There was the Wall Street Journal’s wide-ranging interview with the president, conducted Thursday morning in the Oval Office. There were quite a few interesting and remarkable tidbits from that interview, but by the weekend the White House (and Trump himself) was claiming the Journal had misquoted the president. “I probably have a very good relationship with Kim Jong Un of North Korea,” the paper quoted Trump saying. The White House claimed the president had said “I’d”—meaning that he would have a good relationship with the dictatorial ruler of North Korea.
Both the Journal and the White House released audio of the exchange, and the truth of what Trump said seems ambiguous. But the White House press office spent Saturday and Sunday in a full-court press decrying the Journal as fake news. This, an organization whose editor and editorial page (though not its news staff) have been perhaps the friendliest major newspaper in the country to Trump.
(I have, by the way, asked the White House to explain what, exactly, the president meant under their interpretation of his comments: Under what circumstances would he think he and Kim would have a “very good relationship?” I’ve received no answer.)
What had the Wall Street Journal done that could have drawn such critical scrutiny from the White House? Perhaps the Journal’s Friday afternoon bombshell story reporting, well, this:
One More Thing—Meanwhile, the controversy of Trump’s alleged “shithole” comments rages on, three days after President Trump reportedly derailed a White House meeting on immigration by making derogatory comments about migrants from Central America and Africa. Over the weekend, the meeting’s participants were still squabbling over what exactly Trump had said.
Confirming the initial Washington Post story, Democratic senator Dick Durbin said that Trump had spoken of African immigrants as coming from “shithole countries,” while Republican Lindsey Graham, who was also in attendance, released a statement supporting Durbin’s account. On Sunday, Senators David Perdue and Tom Cotton, both Republicans and Trump allies on immigration, denied that Trump had said anything demeaning and suggested that Durbin was an unreliable source.
“I’m telling you he did not use that word, George, and I’m telling you it’s a gross misrepresentation,” Perdue said on ABC’s This Week.
Appearing on CBS’s Face the Nation, Cotton was less unequivocal, though he said he didn’t hear Trump make such a remark, “and I was sitting no further away from Donald Trump than Dick Durbin was.”
“Senator Durbin has misrepresented what happened in White House meetings before,” Cotton continued.
Durbin’s communications director took a shot at Cotton and Perdue on Twitter after their interviews, saying they had a “credibility problem.”

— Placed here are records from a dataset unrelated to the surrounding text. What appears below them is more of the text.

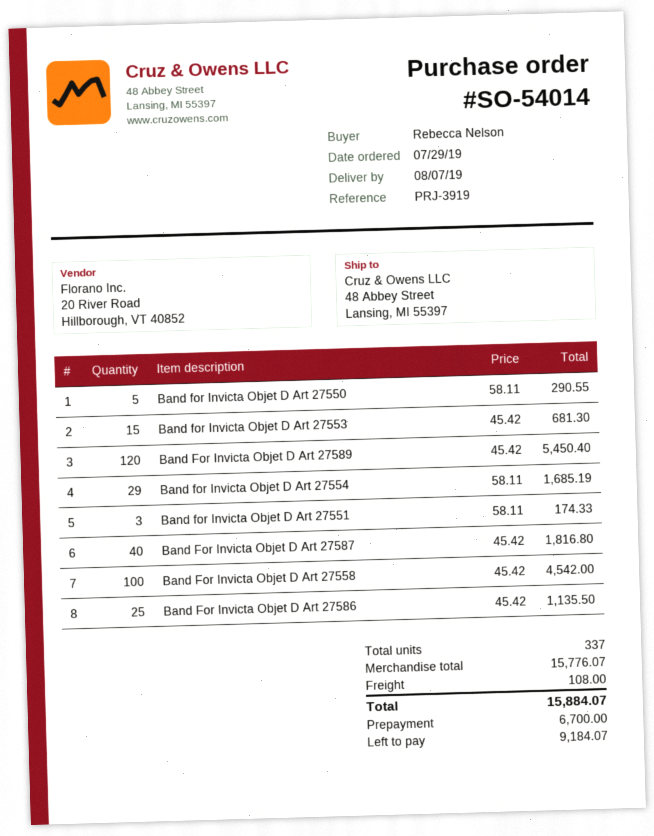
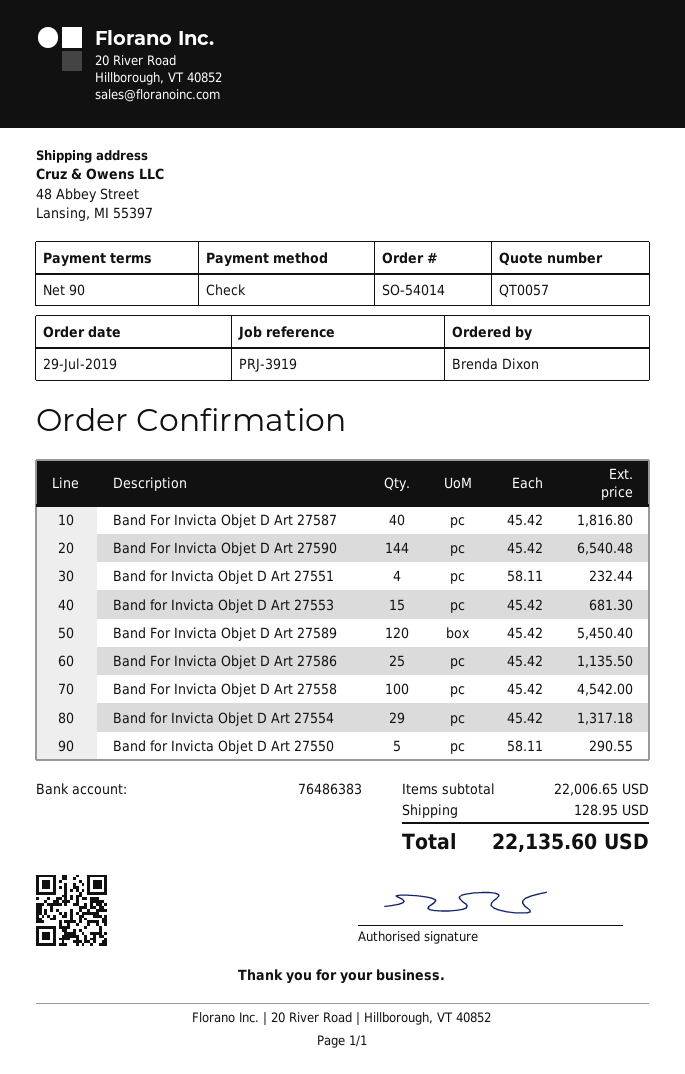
ordered by: Rebecca Nelson -> Brenda Dixon
Band for Invicta Objet D Art 27554: 29 x 58.11 = 1685.19 -> 29 x 45.42 = 1317.18
Band for Invicta Objet D Art 27551: 3 x 58.11 = 174.33 -> 4 x 58.11 = 232.44
Band For Invicta Objet D Art 27590: none -> 144 x 45.42 = 6540.48
subtotal: 15776.07 -> 22006.65
shipping: 108.00 -> 128.95
total: 15884.07 -> 22135.60

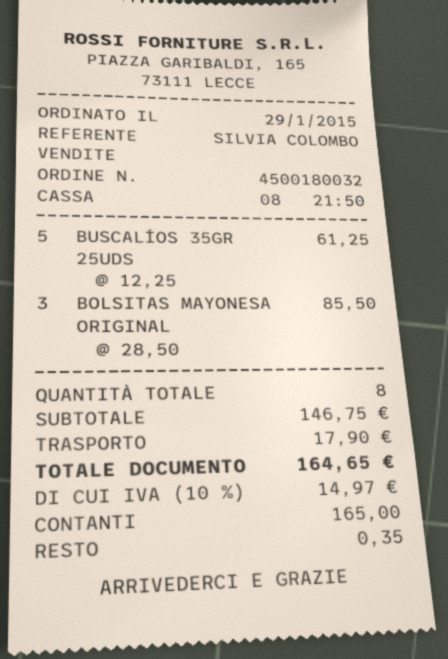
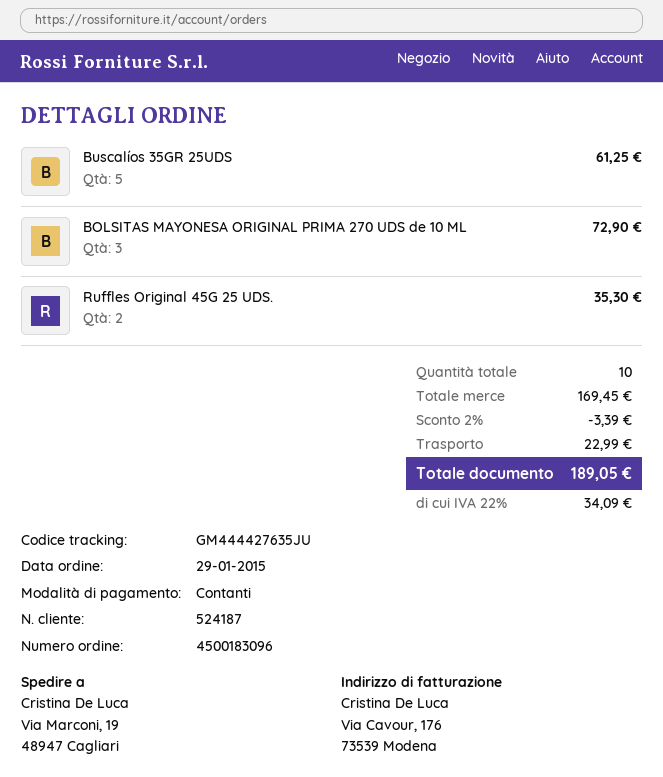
order number: 4500180032 -> 4500183096
BOLSITAS MAYONESA ORIGINAL: 3 for 85.50 -> 3 for 72.90
Ruffles Original 45G 25 UDS.: none -> 2 for 35.30
total quantity: 8 -> 10
subtotal: 146.75 -> 169.45
discount: none -> 2% = 3.39
shipping: 17.90 -> 22.99
tax: 10% = 14.97 -> 22% = 34.09
total: 164.65 -> 189.05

Meanwhile, Trump dismissed the controversy with typical brusqueness Sunday night.
“No, I am not a racist,” he told reporters. “I am the least racist person you have ever interviewed. That I can tell you.”
On the President’s Schedule—Trump has spent the weekend at Mar-a-Lago, and he will return to the White House Monday evening. He has no scheduled events on Monday, when the nation observers Martin Luther King, Jr., Day.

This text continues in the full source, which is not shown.